Проходит два дня, и я начинаю тревожиться. Обычно яйцо должно быть отложено в течение четырех дней после оплодотворения. Мне приходилось читать о птицах, которые могут снести яйцо прямо на пол, — просто ерунда какая-то. Выходит, птицы тоже бывают по-своему чокнутые, — они, как и люди, забывают о многих вещах, которые им должна бы подсказать сама природа, но они так давно живут в клетках.
На третий день на помощь приходит Альфонсо. Прежде он прикидывался, что его дело сторона. Теперь же он берет в клюв дерюжную нитку, летит прямо к гнезду и бросает ее туда. Пташка наблюдаem за этим с явным недоумением. Тогда Альфонсо прыгает в ситечко, превращенное в гнездо, и начинает топтаться в нем, словно купается, затем выпрыгивает.
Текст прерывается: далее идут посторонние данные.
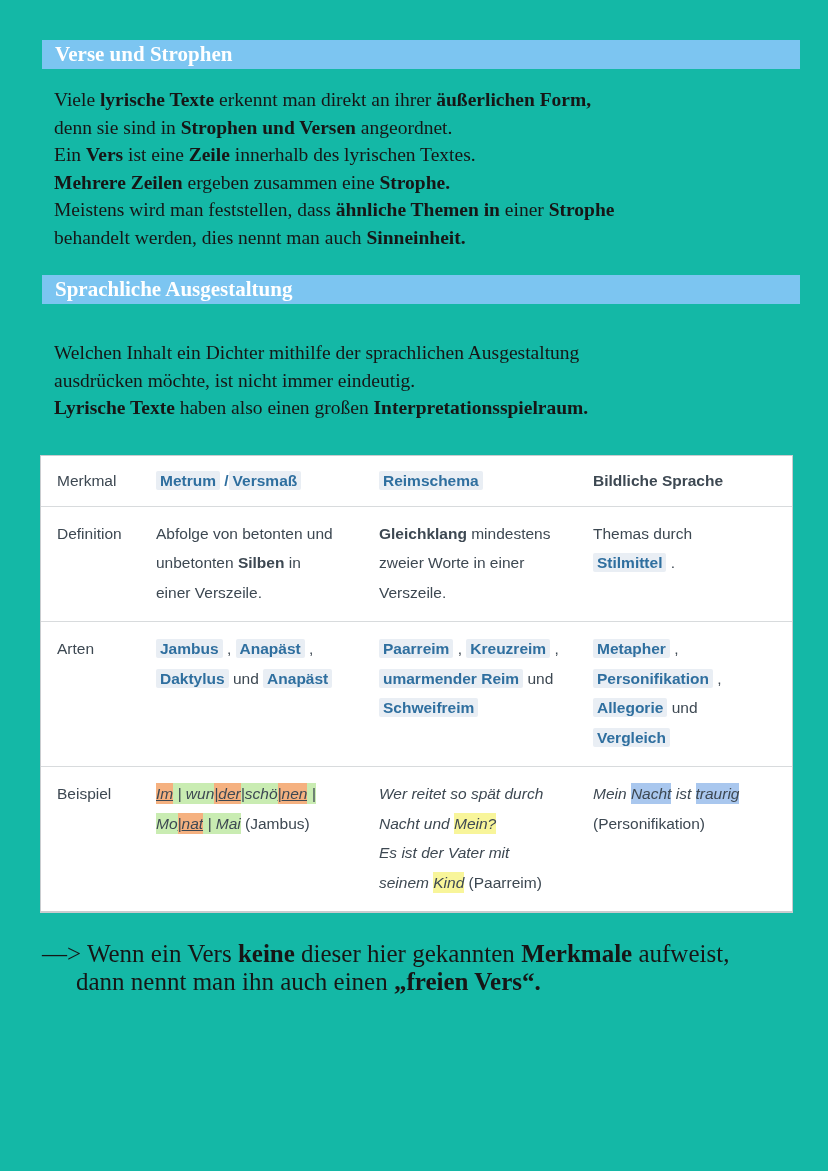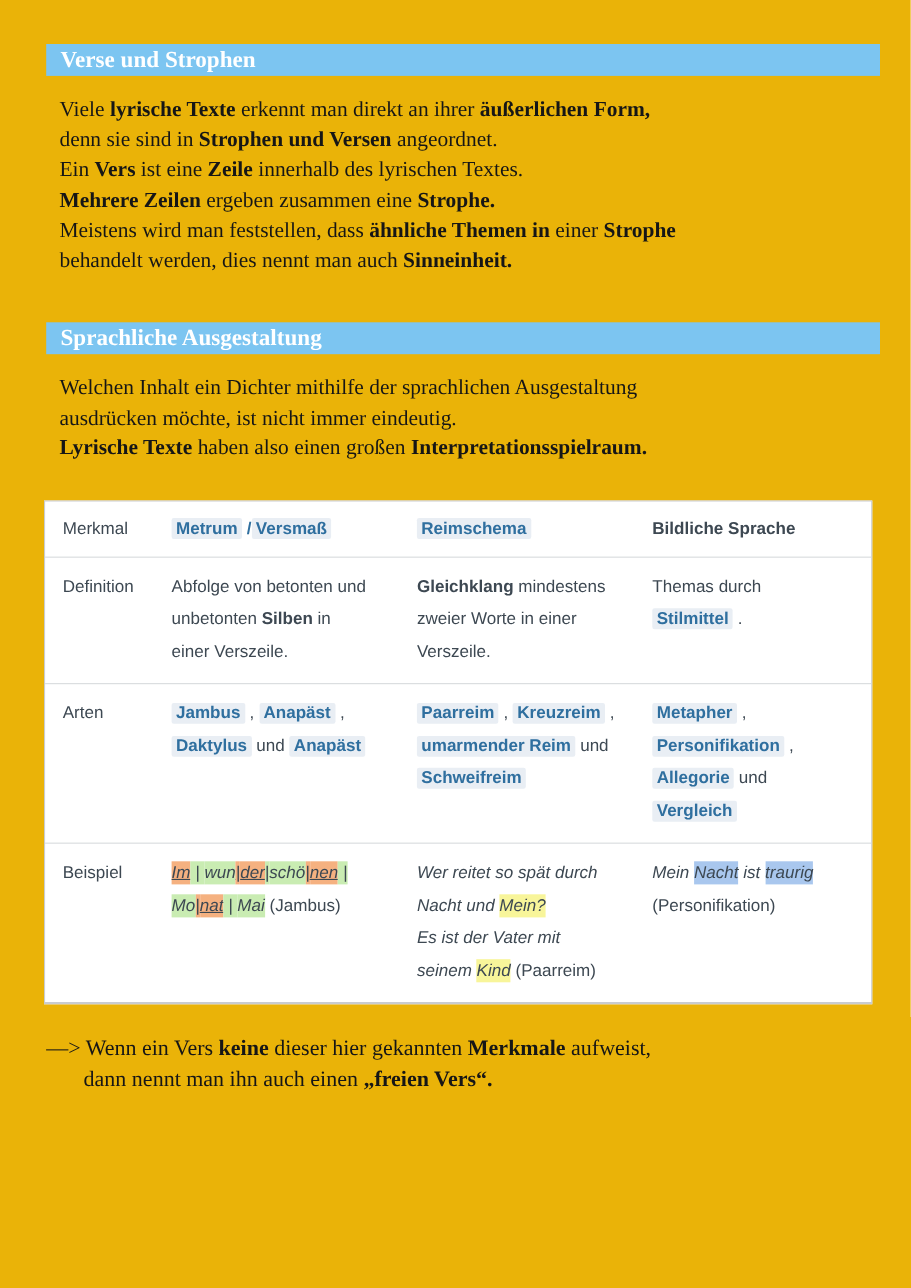"Verse und Strophen" .page { background: #eab308 -> #14b8a6 }
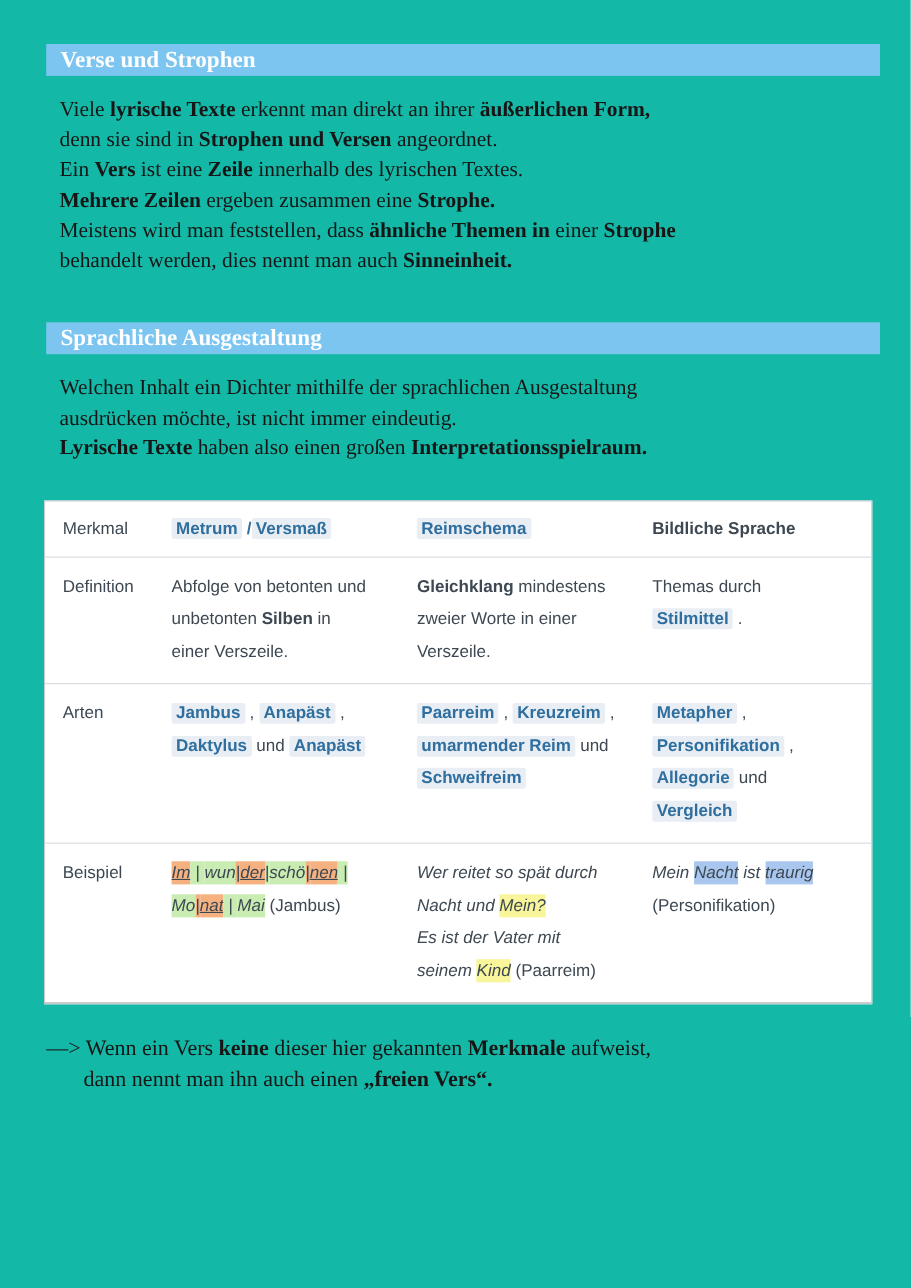"Sprachliche Ausgestaltung" .bar2 { top: 293px -> 275px }
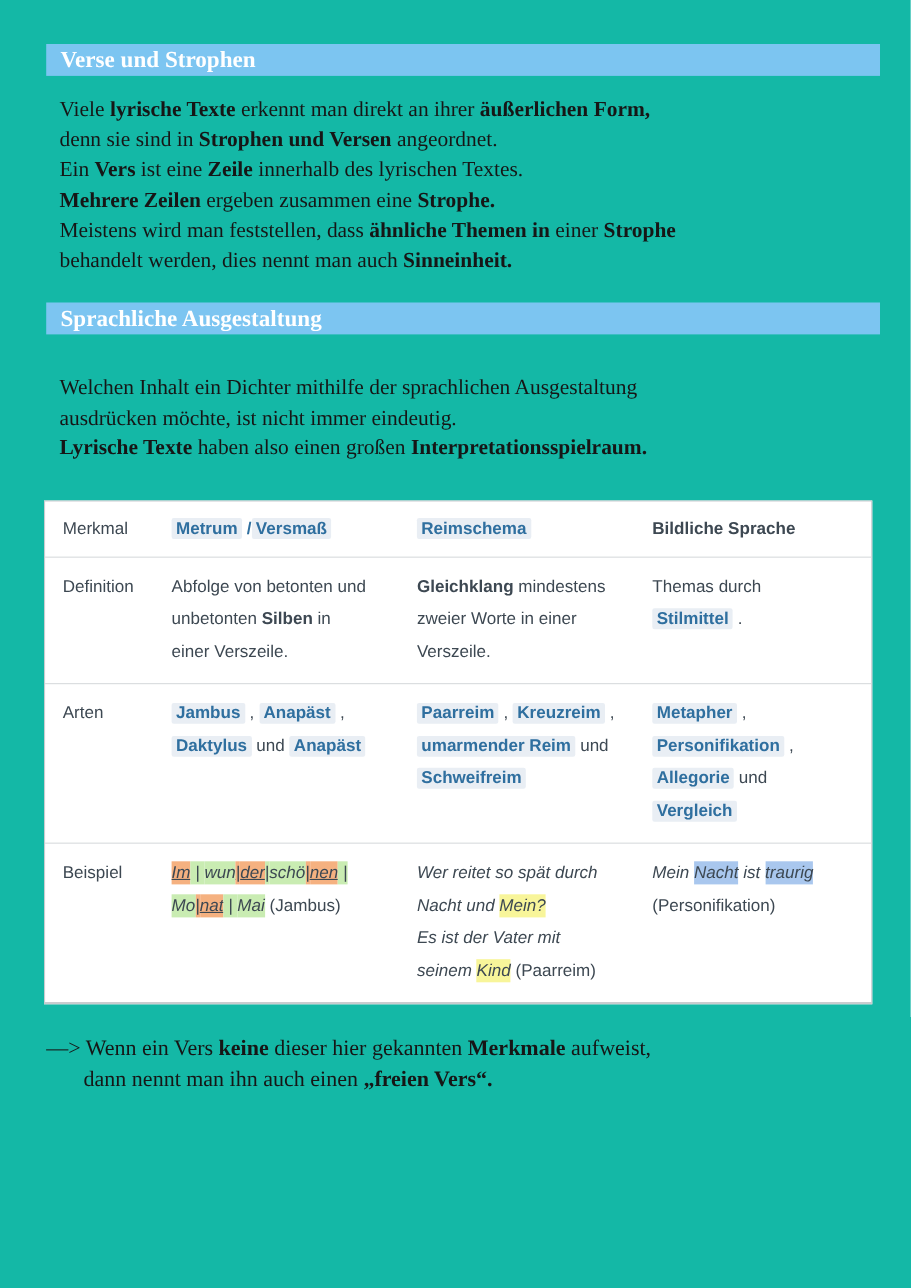"—> Wenn ein Vers keine" .note { font-size: 20px -> 25px }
Пташка следует за ним в клетку. У нее в клюве тоже кусочек дерюги. Альфонсо запрыгивает в гнездо и снова показывает, что нужно делать. Тогда и Пташка прыгает в гнездо, держа ниточку в клюве. Выпрыгивает оттуда. Альфонсо берет ниточку из ее клюва и бросает в гнездо. Пташка смотрит на него как на полоумного, вылетает из клетки и опять затевает прежнюю игру с нитками. Альфонсо забирается в гнездо и ждет ее. Пташка возвращается с двумя нитками в клювике. Альфонсо покидает гнездо, и туда прыгает Пташка. Альфонсо запрыгивает на Пташку и принимается петь и клевать ее в шейку. Пташка то жалобно щебечет, то пытается выскользнуть. Альфонсо слезает с нее, приседает и кормит сидящую в гнезде Пташку. Потом снова поет ей. Пташка пытается вскочить на край гнезда, но Альфонсо силой заставляет ее вернуться обратно и опять поет, клюет ее — словом, все повторяется снова. Затем он летит вниз, чтобы принести еще немного дерюжки.
Наконец Пташка улавливает, что от нее требуется. Она вспрыгивает на край гнезда, затем возвращается обратно и устраивается поуютнее. Потом опять выпрыгивает и опять возвращается. К этому времени Альфонсо тоже успевает вернуться. Она берет у него из клюва кусочки дерюги и кладет их в гнездо. Вспрыгивает на образовавшуюся из них кучку и топчется на месте. Я начинаю надеяться, что теперь дело пойдет на лад.
…
Вскоре после жратвы я встречаю пацифиста, который этим вечером опять оказывается дежурным санитаром на Пташкином этаже. Завязывается беседа. Он говорит, что его зовут Фил Ринальди; он итальянец, но его семья родом не из Сицилии. Его дед с бабкой приехали откуда-то из окрестностей Неаполя. Он приглашает меня угоститься фруктовым пирогом, который ему только что прислали из дома. Я все еще сомневаюсь, не педик ли он, однако соглашаюсь пойти. Ну и что же, что я в нем не уверен, какое мне дело: в конце концов, я не уверен даже в самом себе. Может, у меня будет возможность расспросить его, каково быть не таким, как все.